The Johannesburg protest was expected to be a forerunner to a big shutdown protest planned for Friday at the Union Buildings in Pretoria.
But since President Cyril Ramaphosa has not suspended or fired General Mchunu, the MK march failed like others planned around the country.
Leading the tiny group were old men and women in military gear clothes, which the MK party claims to be the real veterans of the ANC’s uMkhonto weSizwe.
The rest of the marchers wore special MK t-shirts with “hands off Mkhwanazi” written on them.
MK Party Gauteng spokesperson Abel Tau tried to make the poor showing sound good, saying now is not the time to sit on the fence.
“If we don’t stand up as citizens of this country now and take the chance to put a clear line between us and those who are against society, it will never come again a chance like that,” he told the media.
The march was meant to support Mkhwanazi after he made claims that Police Minister Senzo Mchunu messed with investigations into political killings.
Mchunu has since been kicked out by President Cyril Ramaphosa, who put Prof Firoz Cachalia as acting minister and set up a commission to investigate.

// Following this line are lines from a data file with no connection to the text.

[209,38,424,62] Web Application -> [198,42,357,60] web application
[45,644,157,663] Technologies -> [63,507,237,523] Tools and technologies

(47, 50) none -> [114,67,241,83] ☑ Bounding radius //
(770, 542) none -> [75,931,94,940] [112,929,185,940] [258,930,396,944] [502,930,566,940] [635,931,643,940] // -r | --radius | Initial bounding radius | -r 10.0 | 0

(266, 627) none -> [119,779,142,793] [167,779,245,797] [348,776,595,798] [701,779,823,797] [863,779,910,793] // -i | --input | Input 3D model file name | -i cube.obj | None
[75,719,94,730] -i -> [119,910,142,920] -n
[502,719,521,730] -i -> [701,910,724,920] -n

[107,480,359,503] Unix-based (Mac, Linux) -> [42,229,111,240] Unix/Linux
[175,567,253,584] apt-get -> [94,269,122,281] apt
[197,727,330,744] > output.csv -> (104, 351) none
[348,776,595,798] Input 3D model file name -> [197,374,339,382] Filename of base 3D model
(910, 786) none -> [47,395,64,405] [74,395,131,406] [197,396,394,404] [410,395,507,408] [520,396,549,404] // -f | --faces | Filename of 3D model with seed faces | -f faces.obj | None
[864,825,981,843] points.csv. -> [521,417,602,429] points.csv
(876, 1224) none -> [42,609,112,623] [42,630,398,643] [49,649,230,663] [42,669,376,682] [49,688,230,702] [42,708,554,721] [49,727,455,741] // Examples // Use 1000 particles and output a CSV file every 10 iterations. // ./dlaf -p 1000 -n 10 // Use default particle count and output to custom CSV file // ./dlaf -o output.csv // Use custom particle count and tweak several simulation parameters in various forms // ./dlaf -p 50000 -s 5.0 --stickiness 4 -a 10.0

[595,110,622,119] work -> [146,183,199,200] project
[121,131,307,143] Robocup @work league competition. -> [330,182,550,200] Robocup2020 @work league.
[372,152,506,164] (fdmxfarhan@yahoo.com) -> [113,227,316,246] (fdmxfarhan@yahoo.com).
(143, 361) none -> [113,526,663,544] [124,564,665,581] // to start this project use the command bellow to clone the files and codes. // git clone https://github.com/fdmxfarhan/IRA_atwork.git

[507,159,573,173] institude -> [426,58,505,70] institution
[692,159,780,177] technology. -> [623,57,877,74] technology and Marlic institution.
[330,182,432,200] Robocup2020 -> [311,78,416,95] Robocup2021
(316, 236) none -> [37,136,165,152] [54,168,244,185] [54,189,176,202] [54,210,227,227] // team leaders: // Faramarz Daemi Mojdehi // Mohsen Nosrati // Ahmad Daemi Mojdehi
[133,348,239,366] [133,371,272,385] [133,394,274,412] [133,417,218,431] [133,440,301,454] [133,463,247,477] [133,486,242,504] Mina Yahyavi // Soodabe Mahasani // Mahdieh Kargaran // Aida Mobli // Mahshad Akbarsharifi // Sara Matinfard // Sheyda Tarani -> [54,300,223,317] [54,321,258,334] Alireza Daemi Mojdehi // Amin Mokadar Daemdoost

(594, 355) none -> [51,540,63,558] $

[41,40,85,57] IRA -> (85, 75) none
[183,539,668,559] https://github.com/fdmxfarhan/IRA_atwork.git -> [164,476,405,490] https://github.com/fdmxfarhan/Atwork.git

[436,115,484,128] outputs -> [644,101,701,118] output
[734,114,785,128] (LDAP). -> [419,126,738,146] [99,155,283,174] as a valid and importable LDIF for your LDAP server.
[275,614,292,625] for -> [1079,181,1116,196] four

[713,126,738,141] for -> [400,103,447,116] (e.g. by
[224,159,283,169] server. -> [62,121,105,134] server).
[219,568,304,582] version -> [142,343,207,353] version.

Tau said the revelations by Mkhwanazi proved “that this country has been taken over, not only by white capital for its own interest, but also by criminal elements.”
Jacob Zuma’s party is planning another march on Friday, hoping to take their anger to the Union Buildings in Pretoria.
Though popular in KZN, the MK party has been struggling to establish itself in Gauteng and has failed to win any wards in municipal by-elections in the province.
With Gauteng as the economic hub and the most populous province, the MK’s failure to have structures in the province could support claims that it is merely a KZN party with little influence in other regions.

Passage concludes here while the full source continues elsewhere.